• EXERCISE DESCRIPTION
Find all lines with the word "cursor" in the material, then copy them.

________

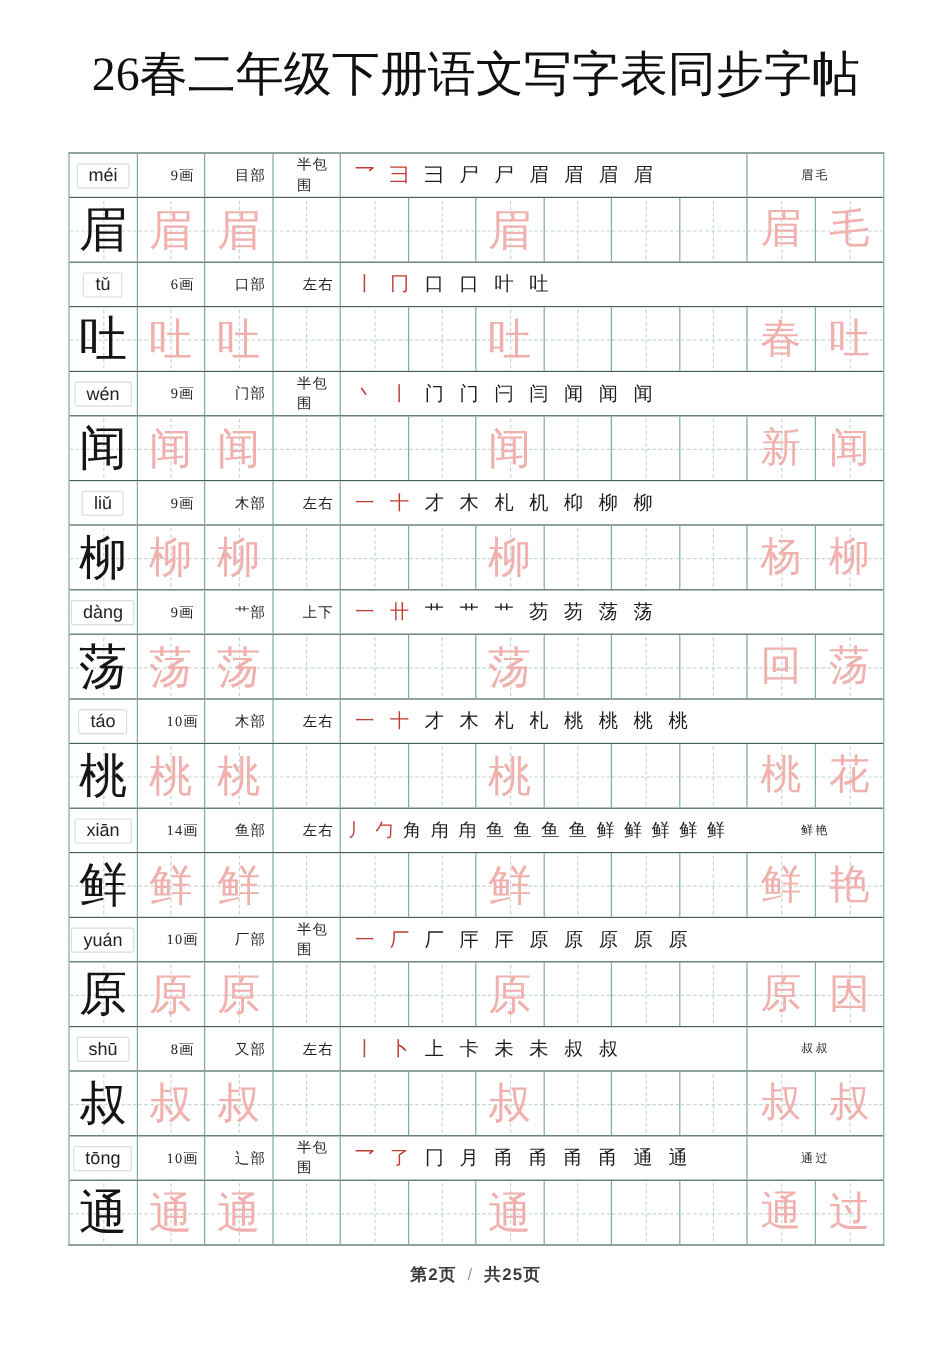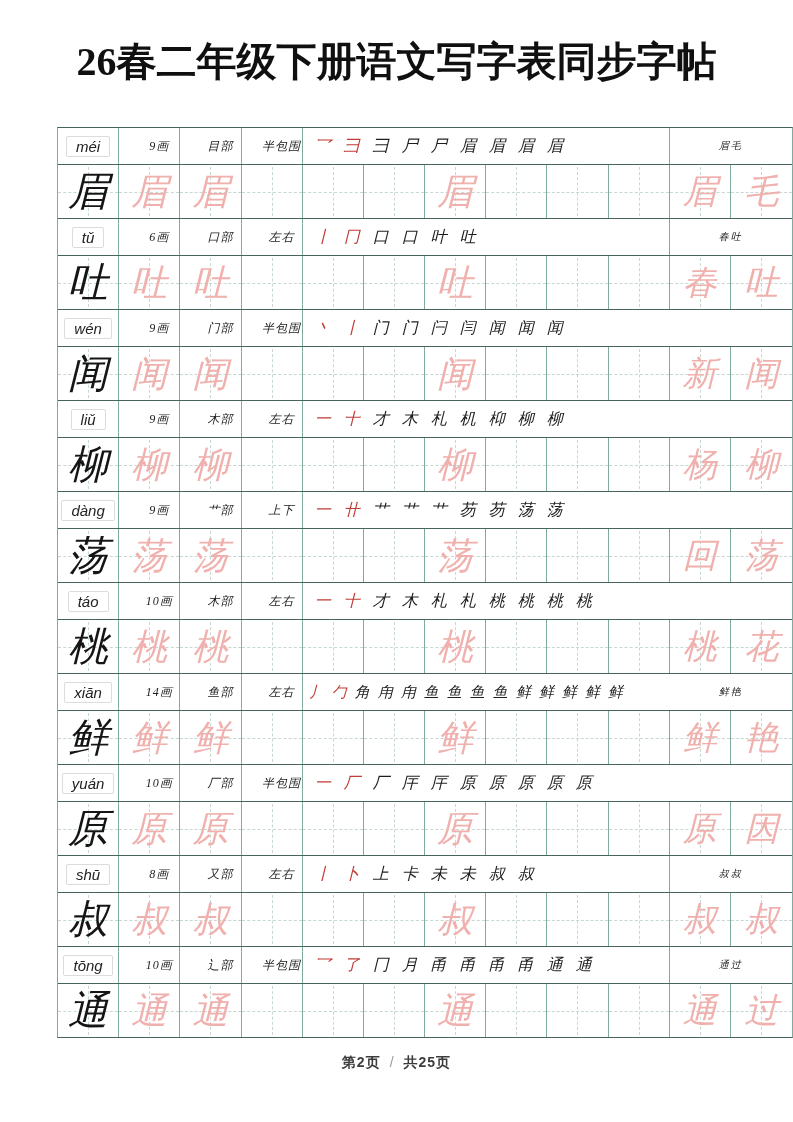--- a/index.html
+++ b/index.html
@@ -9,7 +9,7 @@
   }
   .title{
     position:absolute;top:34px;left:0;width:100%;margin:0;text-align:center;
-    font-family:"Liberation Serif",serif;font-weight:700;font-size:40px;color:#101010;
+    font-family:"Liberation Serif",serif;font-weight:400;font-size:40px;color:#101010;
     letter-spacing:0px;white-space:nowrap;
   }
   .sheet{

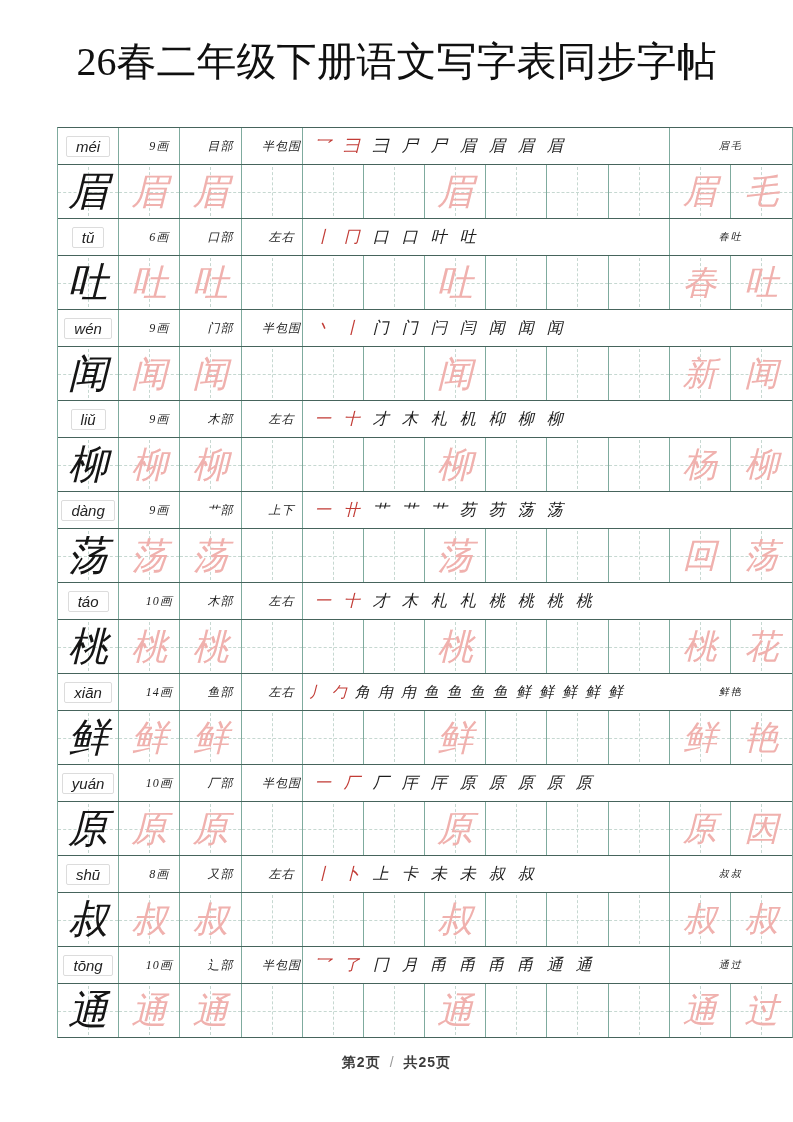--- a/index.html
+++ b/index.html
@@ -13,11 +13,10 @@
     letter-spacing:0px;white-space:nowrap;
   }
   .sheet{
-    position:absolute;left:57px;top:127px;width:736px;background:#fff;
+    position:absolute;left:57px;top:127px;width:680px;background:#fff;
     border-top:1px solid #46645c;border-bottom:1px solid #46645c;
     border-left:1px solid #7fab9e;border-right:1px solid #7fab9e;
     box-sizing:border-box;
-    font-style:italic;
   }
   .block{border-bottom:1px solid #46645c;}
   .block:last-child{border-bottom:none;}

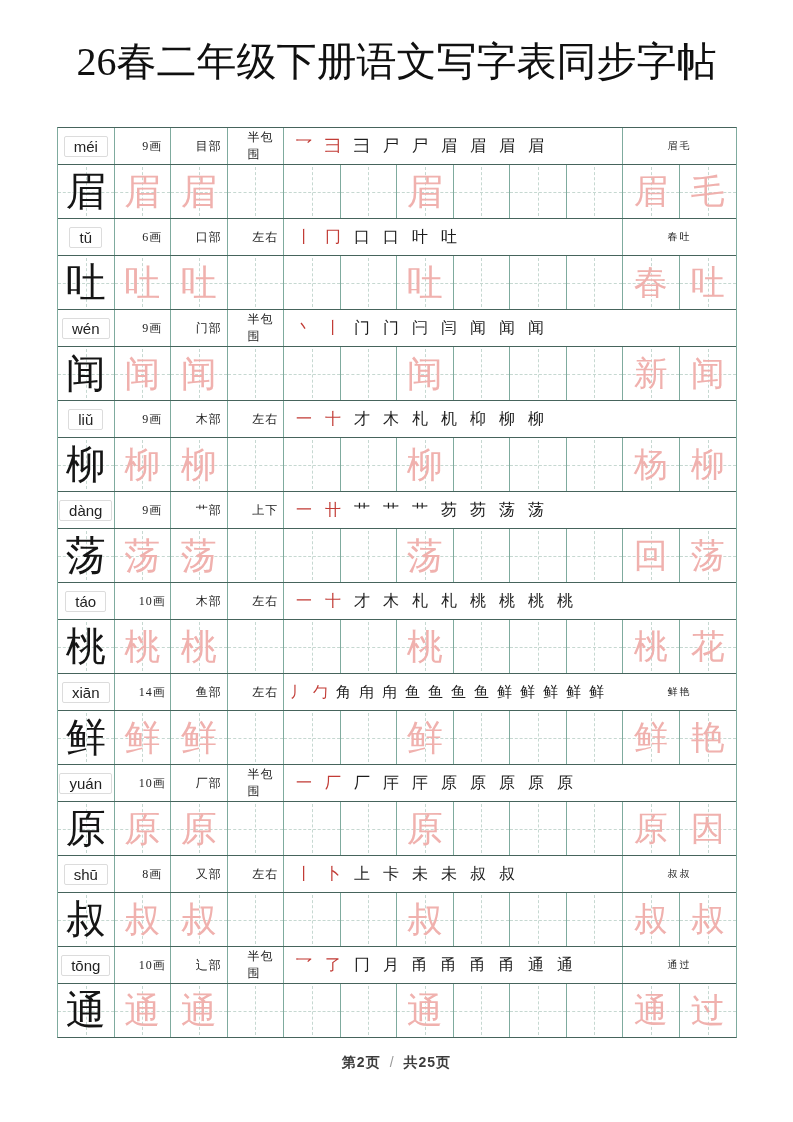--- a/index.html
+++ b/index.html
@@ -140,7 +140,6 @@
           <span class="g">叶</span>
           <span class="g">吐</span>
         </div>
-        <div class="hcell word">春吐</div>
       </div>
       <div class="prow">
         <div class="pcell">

________

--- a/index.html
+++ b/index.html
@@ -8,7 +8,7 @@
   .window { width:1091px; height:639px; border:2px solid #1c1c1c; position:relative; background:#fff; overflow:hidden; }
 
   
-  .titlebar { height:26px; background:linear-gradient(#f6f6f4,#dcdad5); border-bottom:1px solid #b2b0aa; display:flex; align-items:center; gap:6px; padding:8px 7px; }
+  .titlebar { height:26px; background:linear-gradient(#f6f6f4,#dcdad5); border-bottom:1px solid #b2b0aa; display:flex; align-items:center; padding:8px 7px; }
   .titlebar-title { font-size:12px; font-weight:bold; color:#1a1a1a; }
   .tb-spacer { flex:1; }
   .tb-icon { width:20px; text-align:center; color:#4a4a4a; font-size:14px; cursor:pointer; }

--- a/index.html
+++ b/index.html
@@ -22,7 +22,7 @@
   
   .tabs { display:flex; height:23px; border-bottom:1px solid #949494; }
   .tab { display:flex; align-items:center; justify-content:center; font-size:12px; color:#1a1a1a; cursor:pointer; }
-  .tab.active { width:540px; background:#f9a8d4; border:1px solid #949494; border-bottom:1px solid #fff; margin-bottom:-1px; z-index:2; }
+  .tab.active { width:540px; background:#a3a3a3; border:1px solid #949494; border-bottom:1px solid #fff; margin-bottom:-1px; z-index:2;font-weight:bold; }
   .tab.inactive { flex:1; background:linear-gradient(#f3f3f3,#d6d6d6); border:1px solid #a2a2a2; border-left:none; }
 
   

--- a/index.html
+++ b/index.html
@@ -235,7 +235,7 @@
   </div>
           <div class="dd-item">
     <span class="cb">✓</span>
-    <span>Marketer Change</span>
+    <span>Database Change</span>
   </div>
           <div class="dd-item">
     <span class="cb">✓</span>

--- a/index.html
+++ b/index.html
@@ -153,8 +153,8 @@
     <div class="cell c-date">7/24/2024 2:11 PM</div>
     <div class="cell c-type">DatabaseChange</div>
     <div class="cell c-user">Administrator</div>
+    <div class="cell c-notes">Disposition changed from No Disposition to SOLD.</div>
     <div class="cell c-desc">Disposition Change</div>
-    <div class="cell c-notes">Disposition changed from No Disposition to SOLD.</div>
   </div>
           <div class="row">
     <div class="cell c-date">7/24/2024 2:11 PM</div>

________

• SOLUTION FOR THIS PROBLEM
   .tb-icon { width:20px; text-align:center; color:#4a4a4a; font-size:14px; cursor:pointer; }
   .tab { display:flex; align-items:center; justify-content:center; font-size:12px; color:#1a1a1a; cursor:pointer; }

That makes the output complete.